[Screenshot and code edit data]
*** Begin section ***

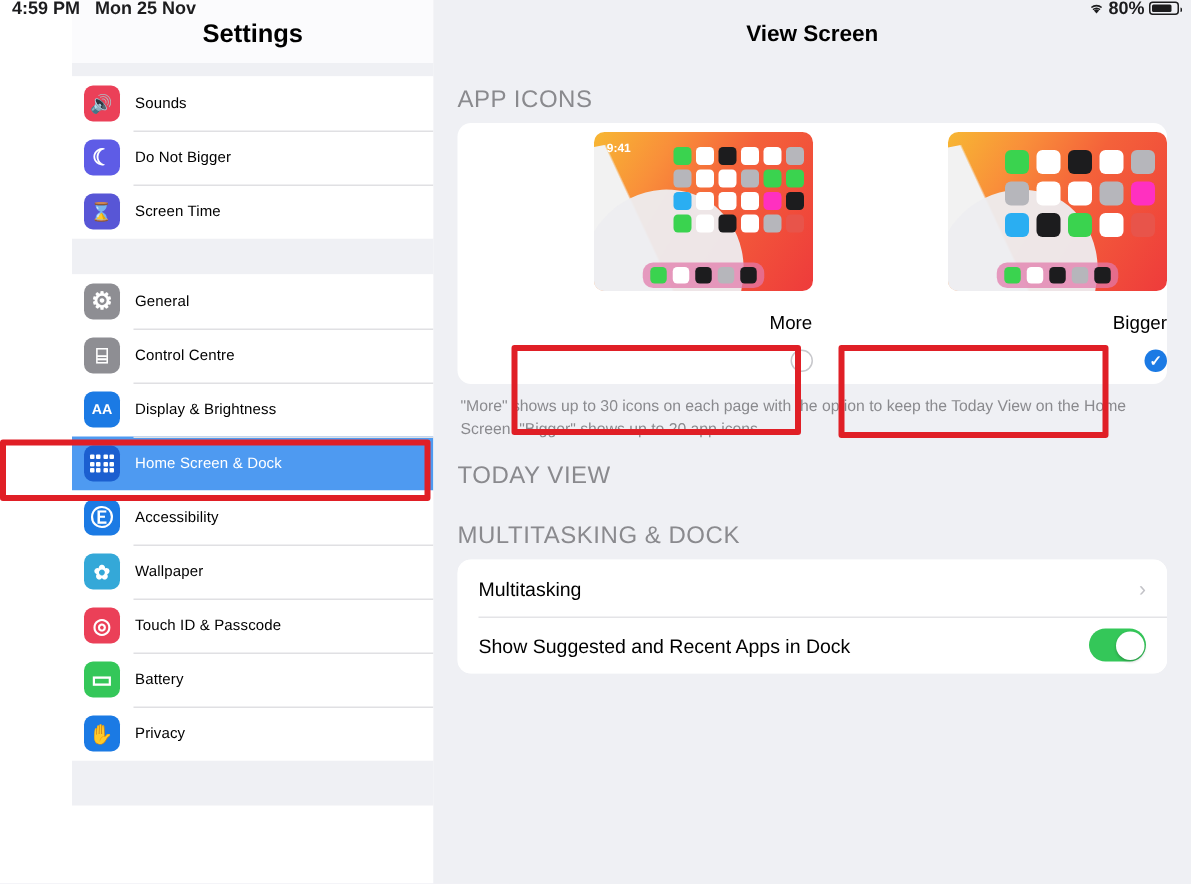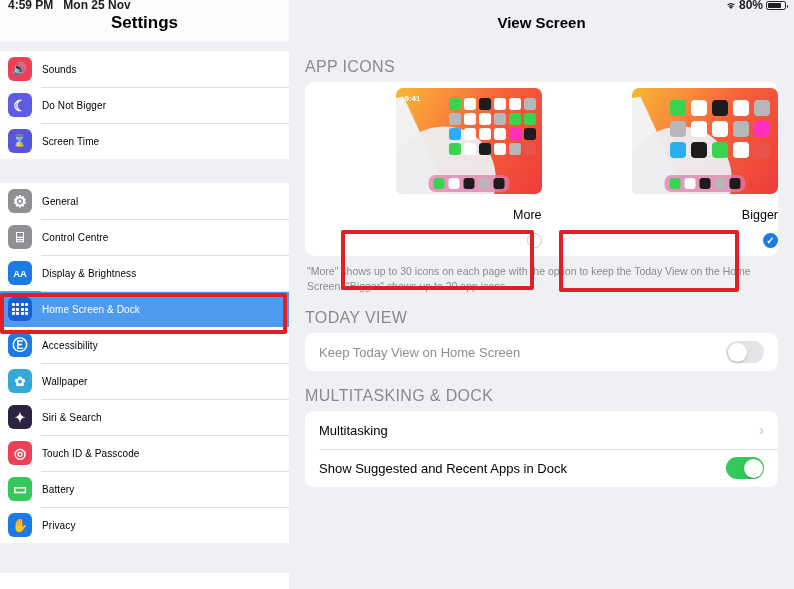--- a/index.html
+++ b/index.html
@@ -34,7 +34,7 @@
   
   .sidebar {
     width: 289px; height: 589px; background: #ffffff;
-    position: relative; flex: 0 0 289px; overflow: hidden;
+    position: relative; flex: 0 0 289px; overflow: hidden; padding-left: 48px;
   }
   .sidebar-title {
     height: 42px; padding-top: 13px; text-align: center;

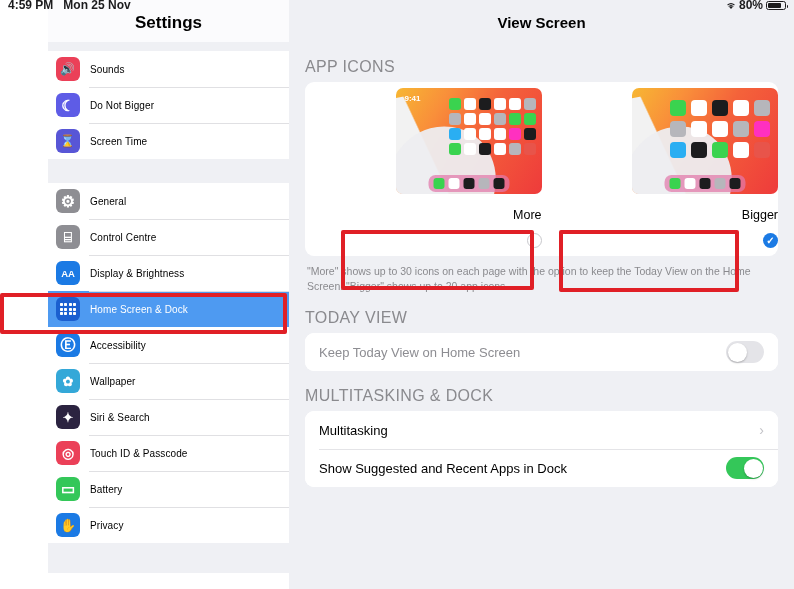--- a/index.html
+++ b/index.html
@@ -348,14 +348,6 @@
     <div class="footnote">"More" shows up to 30 icons on each page with the option to keep the Today View on the Home Screen. "Bigger" shows up to 20 app icons.</div>
 
     <div class="sec-head">TODAY VIEW</div>
-    <div class="card">
-      <div class="row">
-        <span class="row-label dim">Keep Today View on Home Screen</span>
-        <span class="toggle">
-            <i></i>
-          </span>
-      </div>
-    </div>
 
     <div class="sec-head">MULTITASKING &amp; DOCK</div>
     <div class="card">

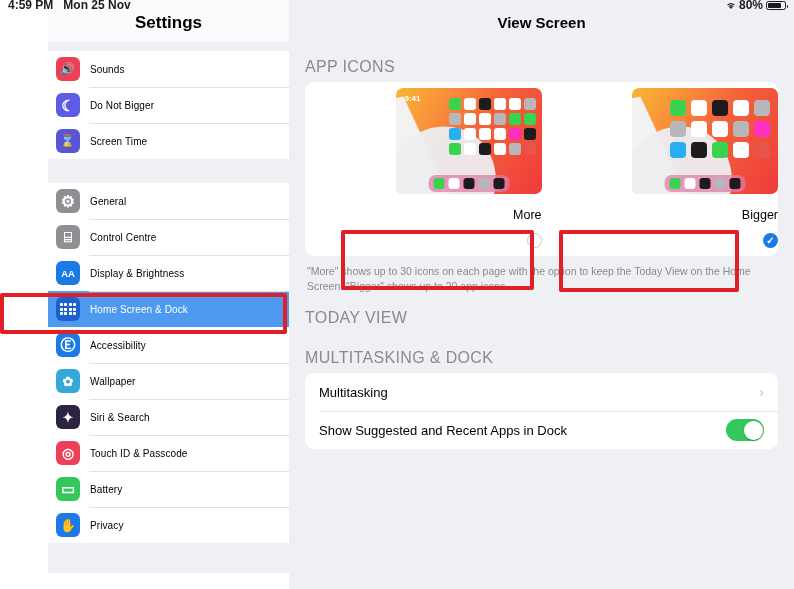--- a/index.html
+++ b/index.html
@@ -243,10 +243,6 @@
             <span class="sb-label">Wallpaper</span>
           </div>
           <div class="sb-row">
-            <span class="sb-ic g-siri" style="background: rgb(43, 35, 64);"></span>
-            <span class="sb-label">Siri &amp; Search</span>
-          </div>
-          <div class="sb-row">
             <span class="sb-ic g-touch" style="background: rgb(235, 64, 88);"></span>
             <span class="sb-label">Touch ID &amp; Passcode</span>
           </div>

*** End section ***

Within the entries, find all lines holding "background" and copy each one.

▶ SOLVED EXERCISE:
     width: 289px; height: 589px; background: #ffffff;
-            <span class="sb-ic g-siri" style="background: rgb(43, 35, 64);"></span>
             <span class="sb-ic g-touch" style="background: rgb(235, 64, 88);"></span>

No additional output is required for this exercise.